Интересно, почему он не вытирает ей лицо? Потому что так у нее более зверский вид? Более подходящий для сцены спасения? Если она придет в себя и вцепится в него, он только обрадуется, он вспомнит сказку, которую ему рассказывала Тру Бель, про то, как человек спас гремучую змею, заботился о ней и слишком поздно убедился, что змеиная натура неисправима. Пусть так, но он же еще совсем юный, он страдает, и я прощаю ему его самообман и напыщенные фальшивые жесты, а видя, как он – пожалуй, излишне быстро – глотает тростниковую водку, найденную в домике, думая о своем пальто и не обращая внимания на девушку, я не испытываю раздражения. У него в сундуке пистолет и серебряный портсигар, но он все равно еще мальчишка, вот он и сидит на единственном стуле, размышляя, не сменить ли ему одежду, еще влажную от дождя, всю в поту, крови и земле. А может, убрать со двора сломанное кресло-качалку? Или пойти проверить лошадь? Раздумывая над тем, что ему теперь следует предпринять, он слышит на дворе приглушенный размеренный стук копыт. Взглянув на девушку и удостоверившись, что зеленое платье на месте и кровь тоже, он открывает дверь и выглядывает во двор. Вдоль забора выплывает навстречу ему черный мальчик верхом на муле.
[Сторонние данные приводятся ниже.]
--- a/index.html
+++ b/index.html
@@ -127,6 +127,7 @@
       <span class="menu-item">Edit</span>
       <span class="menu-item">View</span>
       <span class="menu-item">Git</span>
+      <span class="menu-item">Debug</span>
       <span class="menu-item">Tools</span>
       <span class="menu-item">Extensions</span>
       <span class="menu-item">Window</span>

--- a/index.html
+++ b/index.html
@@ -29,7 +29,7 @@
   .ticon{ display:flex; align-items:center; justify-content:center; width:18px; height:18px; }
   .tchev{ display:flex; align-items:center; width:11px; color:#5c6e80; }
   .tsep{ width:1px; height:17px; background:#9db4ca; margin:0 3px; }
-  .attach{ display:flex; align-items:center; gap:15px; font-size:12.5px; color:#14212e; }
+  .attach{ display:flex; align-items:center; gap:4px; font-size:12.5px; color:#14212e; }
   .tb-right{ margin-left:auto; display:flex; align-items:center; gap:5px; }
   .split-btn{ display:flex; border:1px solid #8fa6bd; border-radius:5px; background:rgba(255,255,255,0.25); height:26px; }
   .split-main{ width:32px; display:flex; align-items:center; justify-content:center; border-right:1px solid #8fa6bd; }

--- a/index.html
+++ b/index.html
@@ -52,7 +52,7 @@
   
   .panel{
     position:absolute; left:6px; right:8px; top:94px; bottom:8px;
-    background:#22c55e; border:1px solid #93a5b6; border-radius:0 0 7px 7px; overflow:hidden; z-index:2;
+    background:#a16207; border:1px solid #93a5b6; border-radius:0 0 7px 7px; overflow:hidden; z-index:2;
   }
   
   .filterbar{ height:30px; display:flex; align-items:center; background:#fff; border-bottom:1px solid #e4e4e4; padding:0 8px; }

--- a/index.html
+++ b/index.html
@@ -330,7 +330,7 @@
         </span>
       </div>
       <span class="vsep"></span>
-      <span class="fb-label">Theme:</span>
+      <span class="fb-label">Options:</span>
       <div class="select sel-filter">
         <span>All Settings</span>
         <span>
Он бы, конечно, сказал: «С добрым утром», хотя утро уже прошло, только он подумал, что тот человек, пошатывавшийся на ступеньках, белый, и надо ждать, когда он сам заговорит. Пьяный к тому же, рассудил он. Из тех господ, которые после большой попойки всю ночь валяются на дворе, а не под боком у жены, и будят их по утрам собственные собаки, облизывающие им лицо. Он подумал, что пьяный барин ищет мистера Генри, что он ждет его, ему нужны дикие индюшки и немедленно, черт побери – или шкурки, или еще что-нибудь, что мистер Генри ему обещал, задолжал или продал.
– Здравствуйте, – сказал пьяный барин, и если черный мальчик еще сомневался, белый он или нет, неулыбчивая улыбка, адресованная ему вместе с приветствием, рассеяла его сомнения.
– Сэр?
– Ты здесь живешь?
– Нет, сэр.
– Нет? Тогда где?
– С Вены я.
– Вот как. А куда ты направляешься?
Это хорошо, когда они спрашивают. Хуже, когда они просто говорят, обязательно скажут такое, что слушать тошно. Мальчик дернул за завязку своего мешка.
– Да насчет скота. Мистер Генри сказал, иди глянь скотину.
Вы видели? Улыбки как не бывало.
– Генри? – спросил мужчина. Он даже в лице переменился. Кровь бросилась в голову.
– Ты сказал, Генри?
– Да, сэр.
– Где он? Где-нибудь поблизости?
– Не знаю, сэр. Нету его.
– Где он живет? В каком доме?
Ага, подумал мальчик. Он не знает мистера Генри, но ищет его.
– Да тута.
– Что?
– Да енто вот дом-то евонный.
– Это его дом? Он живет здесь?
Кровь отхлынула от его лица, яснее стали глаза.
– Да, сэр. Когда дома. Нынче нету его.
Золотко Грей нахмурился. Ему казалось, он узнает этот дом без всякой подсказки, и, удивленный, что не сумел этого сделать, он повернулся и стал рассматривать строение.